** Material for this task follows **

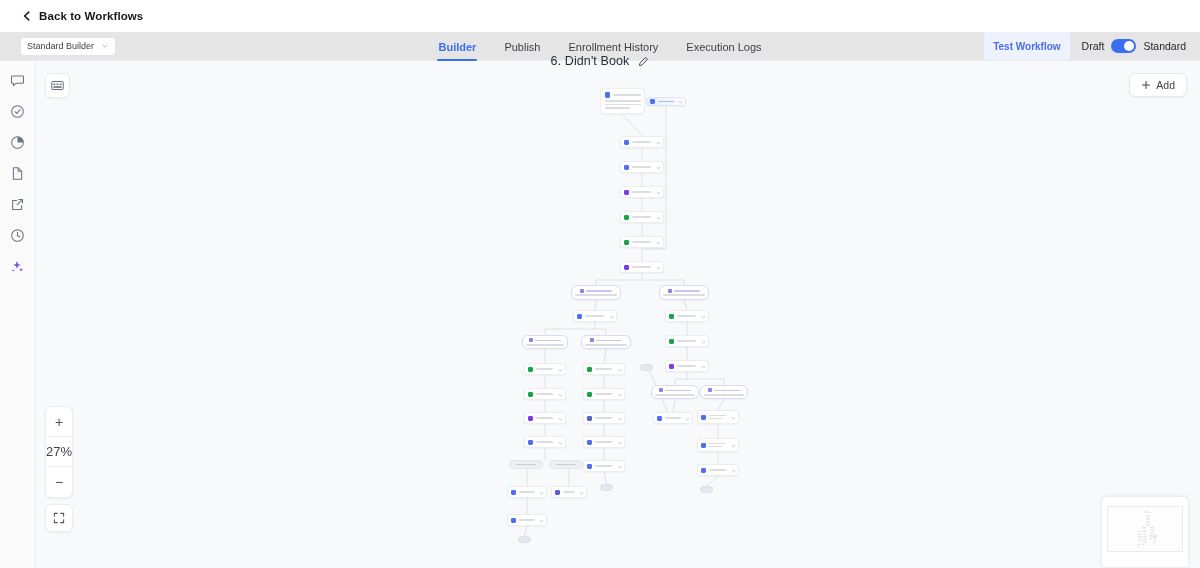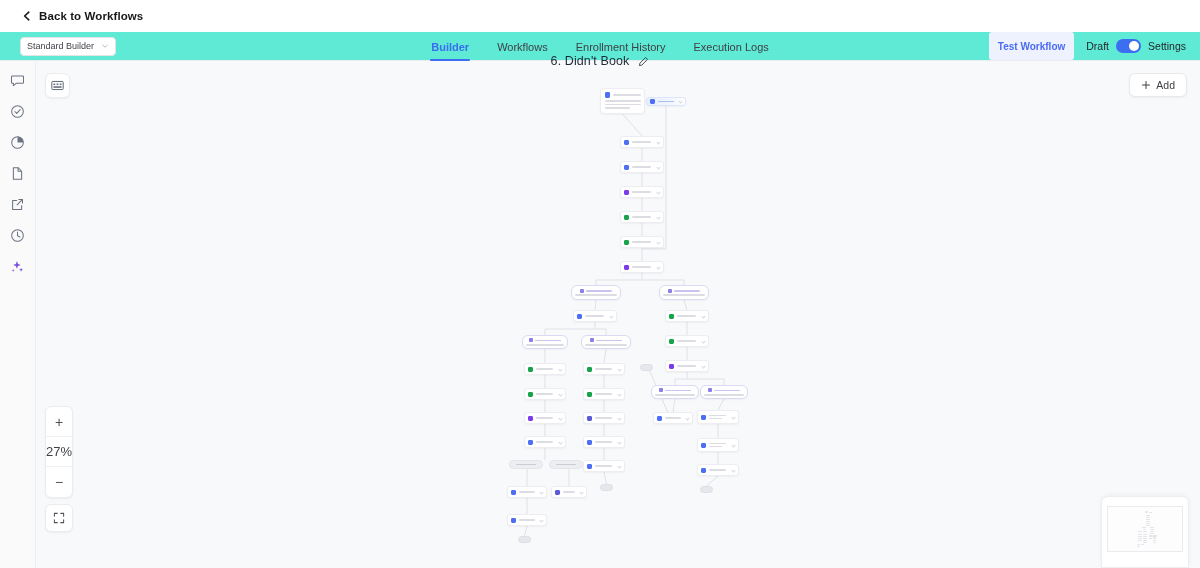--- a/index.html
+++ b/index.html
@@ -59,21 +59,21 @@
     background: #5a7ef7; color: #fff;
     font-size: 10.5px; font-weight: 600;
     display: flex; align-items: center; justify-content: center;
     cursor: pointer; border: none;
   }
 
   
   .navbar {
     height: 29px; flex: 0 0 29px;
     display: flex; align-items: center;
-    background: #5eead4;
+    background: #e5e5e5;
     border-bottom: 1px solid #ebecef;
     position: relative; z-index: 25;
   }
   .builder-select {
     margin-left: 20px; align-self: center;
     width: 96px; height: 19px;
     border: 1px solid #e3e4e8; border-radius: 4px;
     background: #fff;
     display: flex; align-items: center; padding: 0 6px;
     font-size: 9px; color: #3f3f46;
@@ -270,33 +270,33 @@
   <div class="navbar">
     <div class="builder-select">
       <span>Standard Builder</span>
       <svg class="caret" width="8" height="8" viewBox="0 0 10 10">
         <path d="M2.2 3.8 L5 6.5 L7.8 3.8" fill="none" stroke="#3f3f46" stroke-width="1" stroke-linecap="round" stroke-linejoin="round"></path>
       </svg>
     </div>
 
     <div class="tabs">
       <div class="tab active">Builder</div>
-      <div class="tab">Workflows</div>
+      <div class="tab">Publish</div>
       <div class="tab">Enrollment History</div>
       <div class="tab">Execution Logs</div>
     </div>
 
     <div class="nav-right">
       <button class="test-btn">Test Workflow</button>
       <div class="publish-group">
         <span class="pub-label">Draft</span>
         <div class="switch">
             <div class="knob"></div>
           </div>
-        <span class="pub-label">Settings</span>
+        <span class="pub-label">Standard</span>
       </div>
     </div>
   </div>
 
   <div class="body">
 
     <div class="railbar">
       <svg class="rail-icon" viewBox="0 0 16 16">
         <path d="M2.5 3.2h11a.9.9 0 0 1 .9.9v6a.9.9 0 0 1-.9.9H6.6l-3 2.4v-2.4H2.5a.9.9 0 0 1-.9-.9v-6a.9.9 0 0 1 .9-.9z" fill="none" stroke="#6b7280" stroke-width="1.1" stroke-linejoin="round"></path>
       </svg>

** End of Material for this task **

Work instruction:
An exact number is called for here: how many lines across the records contain the word "width". Nothing else belongs in the answer.

Written response:
4